Auditing Linux Operating System with Lynis

Auditing a Linux System is one of the most important aspect when it comes to security. After deploying a simple Centos 7 Linux machine on virtual box, I made an audit using Lynis. It is amazing how many tiny flaws can be seen right from the beginning of a fresh installation. Lynis Enterprise performs security scanning for Linux, macOS, and Unix systems. It helps you discover and solve issues quickly, so you can focus on your business and projects again.Cisofy.

Credits: cisofy.com
Credits: cisofy.com

Introduction

The Lynis tool performs both security and compliance auditing. It has a free and paid version which comes very handy especially if you are on a business environment. The installation of the Lynis tool is pretty simple. You can install it through the Linux repository itself, download the tar file or clone it directly from Github.

 

Scanning Performed by Lynis

1. I downloaded the tar file with the following command:

wget https://cisofy.com/files/lynis-2.6.0.tar.gz

2. Then, just untar the file and get into it

tar -xzf lynis-2.6.0.tar.gz && cd lynis

3. Once into the untar directory, launch the following command:

./lynis audit system --quick

 
As you can see from the output above, there are several suggestions at the end of the scan. In case the paid version of the application was used, more information and commands as how to remediate the situation would be given including support from Lynis. As regards to the free version, you can also debug by yourself several security aspects from the suggestions.
 
Suggestions, Compliance and Improvement.

 
1.The first two suggestions were about minimum and maximum password age.

Configure minimum password age in /etc/login.defs [AUTH-9286]

Configure maximum password age in /etc/login.defs [AUTH-9286]

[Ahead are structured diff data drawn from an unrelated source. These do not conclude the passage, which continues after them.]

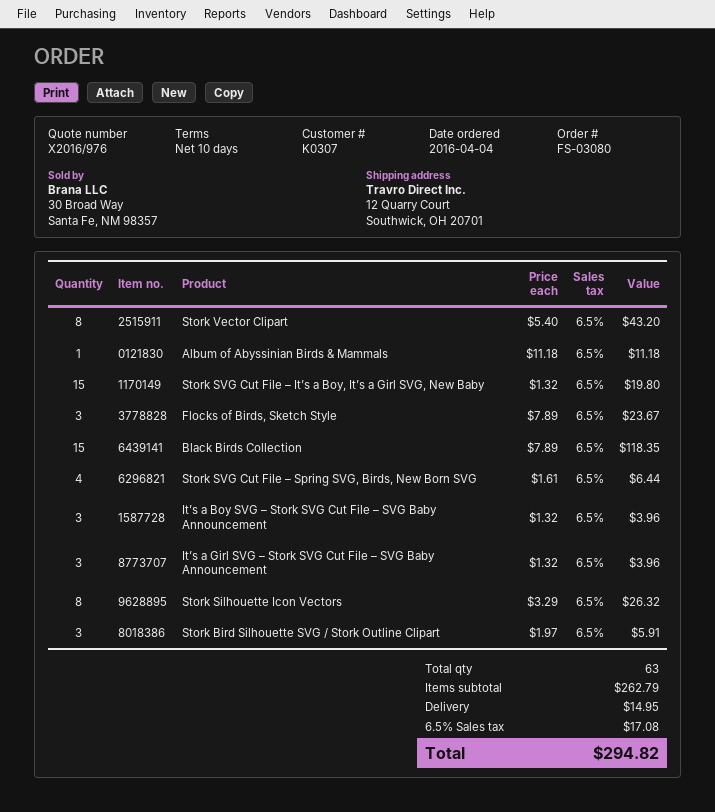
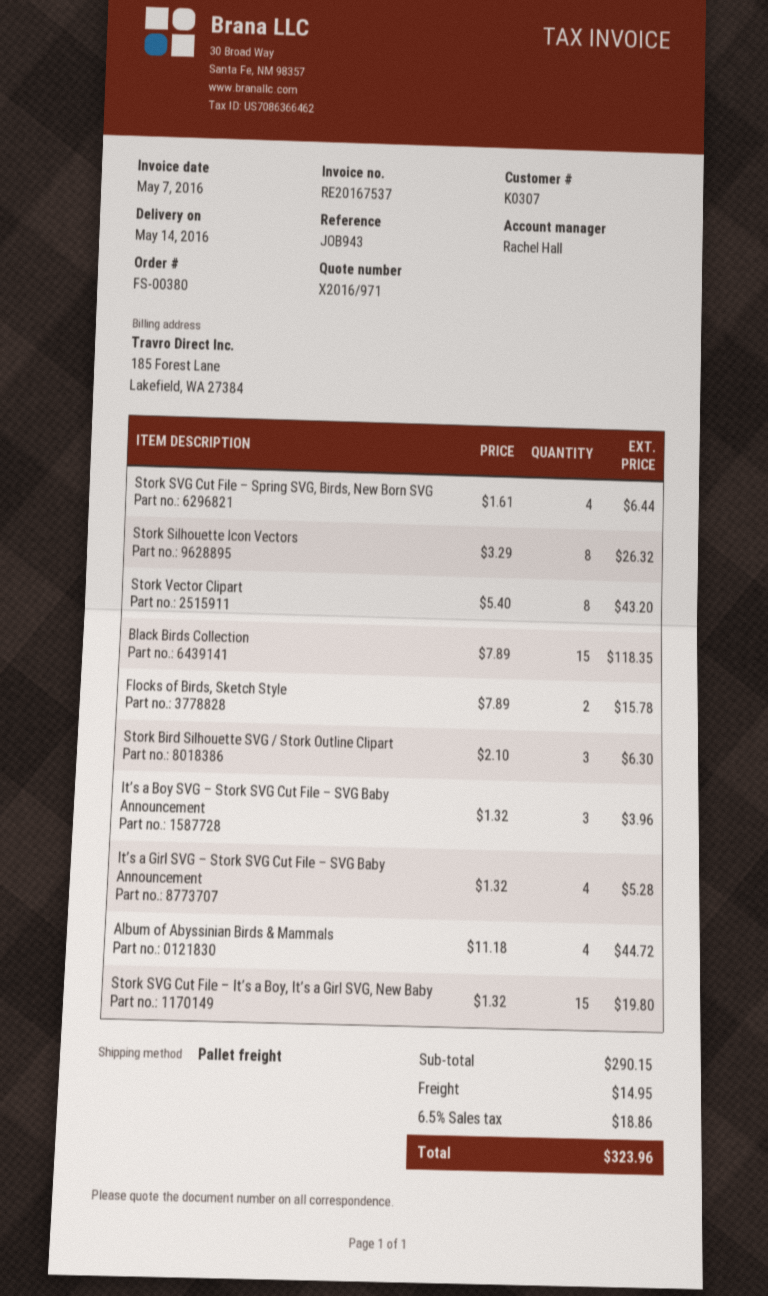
quote number: X2016/976 -> X2016/971
order number: FS-03080 -> FS-00380
Album of Abyssinian Birds & Mammals: 1 x 11.18 = 11.18 -> 4 x 11.18 = 44.72
Flocks of Birds, Sketch Style: 3 x 7.89 = 23.67 -> 2 x 7.89 = 15.78
It’s a Girl SVG – Stork SVG Cut File – SVG Baby Announcement: 3 x 1.32 = 3.96 -> 4 x 1.32 = 5.28
Stork Bird Silhouette SVG / Stork Outline Clipart: 3 x 1.97 = 5.91 -> 3 x 2.10 = 6.30
subtotal: 262.79 -> 290.15
tax: 6.5% = 17.08 -> 6.5% = 18.86
total: 294.82 -> 323.96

To check the minimum and maximum password age, use the chage command :
chage -l
 

2. Use chage -m root to set the minimum password age and chage -M root to set maximum password age:

Also, you will have to set the parameter in the /etc/login.defs file

3. Delete accounts which are no longer used [AUTH-9288]

It is also suggested to delete accounts which are no longer in use. This suggestion was prompted as I created a user  “nitin” account during installation and did not use it yet. For the purpose of this blog, I deleted it using userdel -r nitin

4. Default umask in /etc/profile or /etc/profile.d/custom.sh could be more strict (e.g. 027) [AUTH-9328]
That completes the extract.